И хотя новая была значительно больше старой и находилась рядом с домом, в котором мы жили раньше, мне совершенно не хотелось переезжать, не хотелось расставаться со старым, уютным гнёздышком. Похожее чувство я испытывал, когда мои родители выбрасывали старые поломанные игрушки. Я не любил, когда мама выкидывала предметы, которыми я когда-то пользовался: остатки набора кубиков или дырявую пластмассовую биту для игры в городки. Однажды, когда мне было пять лет, я увидел в мусорном ведре свои старые домашние тапки, и мне стало так жалко их, будто они были живыми… Вызволив из ведра старых друзей, я принёс их маме и укоризненно сказал:
– Мама, не надо их выбрасывать!
– А что же с ними делать? – удивилась мама. – Они ведь уже малы тебе.
– Пусть лежат, на память…
А однажды мама показала мне чайную чашечку с нарисованными на эмали зелёными ёлочками и сказала, что я пил из неё, когда мне было два года. Я сразу же растрогался и предупредил маму:
– Мама, не выкидывай её никогда. Пожалуйста. Я не люблю, когда выбрасывают мои вещи! Мне их очень жалко!

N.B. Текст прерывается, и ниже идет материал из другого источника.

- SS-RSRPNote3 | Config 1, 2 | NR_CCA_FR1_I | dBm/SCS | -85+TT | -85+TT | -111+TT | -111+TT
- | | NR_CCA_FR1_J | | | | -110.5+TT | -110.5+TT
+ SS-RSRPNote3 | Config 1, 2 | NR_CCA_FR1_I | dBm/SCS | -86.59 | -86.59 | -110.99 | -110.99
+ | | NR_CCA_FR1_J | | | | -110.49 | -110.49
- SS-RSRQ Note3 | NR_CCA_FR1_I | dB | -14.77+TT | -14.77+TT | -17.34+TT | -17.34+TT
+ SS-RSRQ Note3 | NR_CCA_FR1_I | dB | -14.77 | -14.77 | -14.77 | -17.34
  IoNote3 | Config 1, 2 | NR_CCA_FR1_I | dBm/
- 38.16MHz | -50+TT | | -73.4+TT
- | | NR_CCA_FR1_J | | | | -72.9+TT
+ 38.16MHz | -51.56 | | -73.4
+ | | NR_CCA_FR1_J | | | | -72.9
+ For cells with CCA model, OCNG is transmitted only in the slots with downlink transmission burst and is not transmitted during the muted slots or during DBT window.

Мне жалко, когда исчезают свидетели и молчаливые спутники моего уходящего детства. Это для других они неодушевлённые! Душа ушедших дней раннего детства остаётся в этих старых, вышедших из употребления, вещичках. С ними связано столько забытого, но забытого не навсегда! Ведь если на глаза случайно попадётся игрушка или какая-то вещь, ты тут же вспомнишь что-то милое, связанное с ней и ушедшее. А если не вспомнишь детали событий, то вспомнишь запах тех дней, когда ты в этих стоптанных коричневых ботинках со сбитыми носами пинал резиновый мяч, разрисованный, как глобус, и иногда, хорошо разбежавшись, падал.
И когда я смотрю на полинялые и облезлые кружочки с дыркой от простеньких деревянных пирамид, которые я собирал в раннем возрасте, я верю, что когда-то был совсем маленький.